走りながらあたしはもう一度村木さんに電話を掛けた。


どういったいきさつで物流本部の仕事を啓が請け負ったのか、は理由が判明したが事故の詳細は分からない、と言う。


ただ救急車で病院に運ばれた、と言うことだけが分かっている。何故村木さんがそれを知ることになったのかは、啓が最後に電話したのが村木さんだったから、と言うことだった。納品に遅れるかもしれないこと先方に伝えて欲しいと言うことだった。


車に乗り込み、来た道を引き返す。高速では50キロオーバーで飛ばした。気持ち的にはもっと飛ばしたかったが車が混み始めてきてそれが限界だった。


啓は事故が遭った場所に一番近くの総合病院に運ばれた、と聞いていた。

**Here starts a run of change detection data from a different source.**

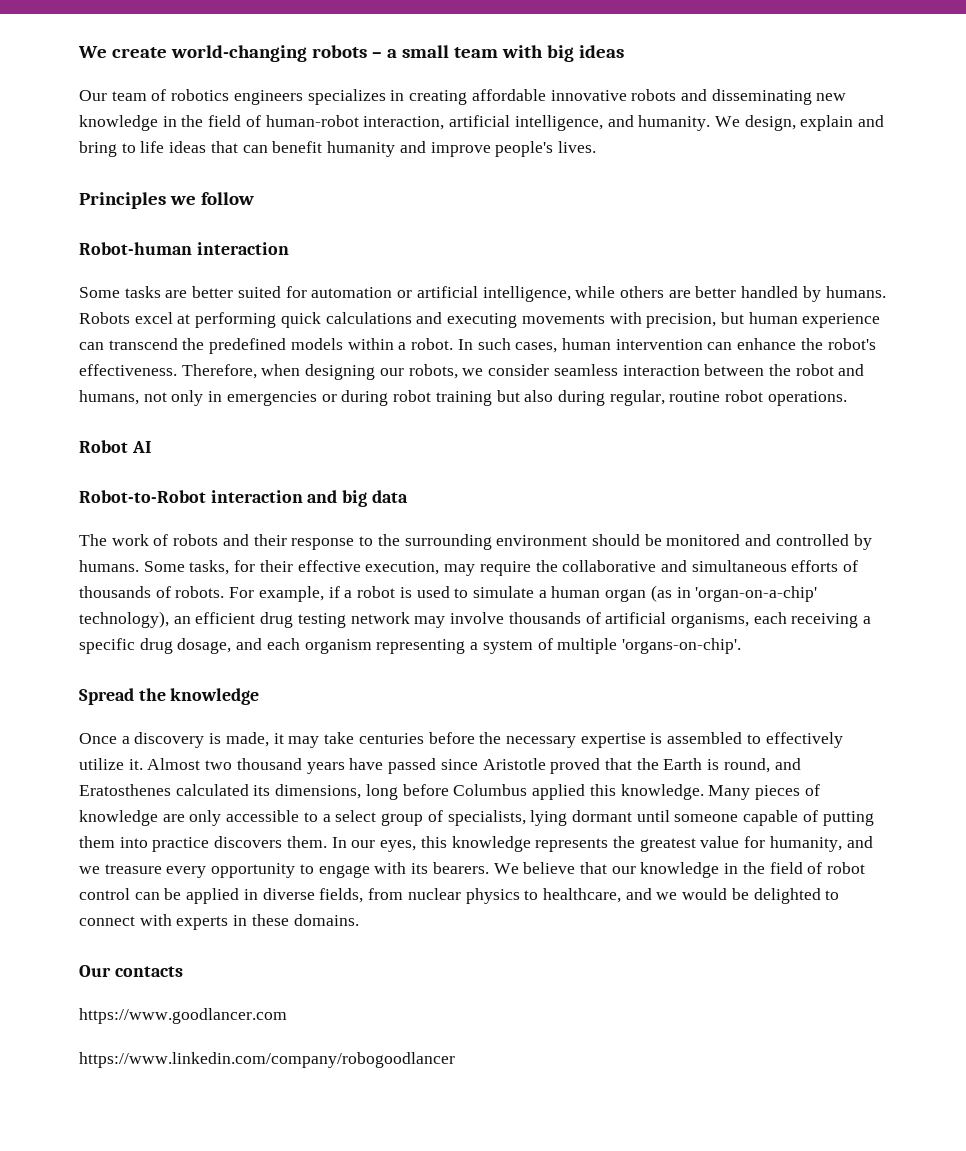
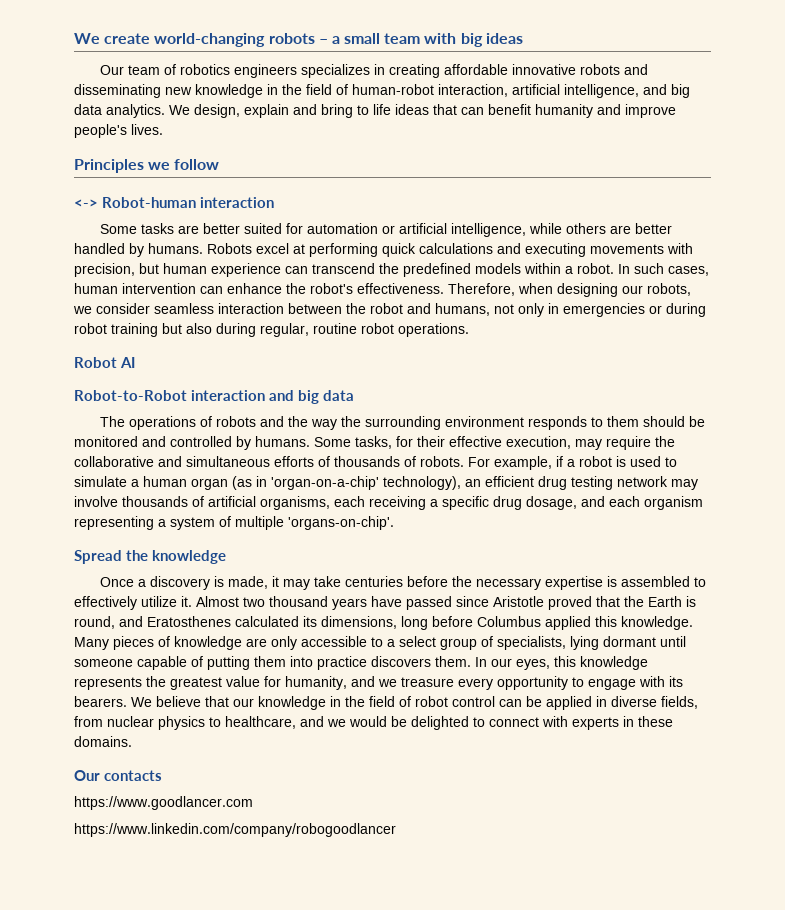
- Our team of robotics engineers specializes in creating affordable innovative robots and disseminating new knowledge in the field of human-robot interaction, artificial intelligence, and humanity.
+ Our team of robotics engineers specializes in creating affordable innovative robots and disseminating new knowledge in the field of human-robot interaction, artificial intelligence, and big data analytics.
- Robot-human interaction
+ <-> Robot-human interaction
- The work of robots and their response to the surrounding environment should be monitored and controlled by humans.
+ The operations of robots and the way the surrounding environment responds to them should be monitored and controlled by humans.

滑り込むように指定された総合病院の駐車場に車を入れると、コートを着ることもせずバッグだけを引っ掴みあたしは走った。


『落ち着いて聞いてください―――』走りながら村木さんの緊迫した言葉が蘇る。


小ぎれいな病院は最近建て替えたのだろうか、これまた広い総合受付で「神流 啓人と言う男性が運ばれたと聞いたのですが」と慌てて聞く最中も


『交通事故に巻き込まれて―――』


最悪な出来事を想像して、あたしの全身から体温が奪われていく感じがした。






『好きだよ』








そう言ってくれたのに。


あの言葉だけを残して逝っちゃうつもりなの?


そんなの、酷い裏切りよ。


絶対、絶対許さないんだから―――





案内された緊急処置室の長椅子の前でこちらも仕事だったのかスーツ姿の村木さんがうろうろと歩いていて、完全な休みだろう佐々木もさんも駆けつけてきたようだ。佐々木さんは長椅子に腰掛け深く項垂れている。


「け……部長は……」あたしが佐々木さんを見ると、佐々木さんは力なく首を横に振った。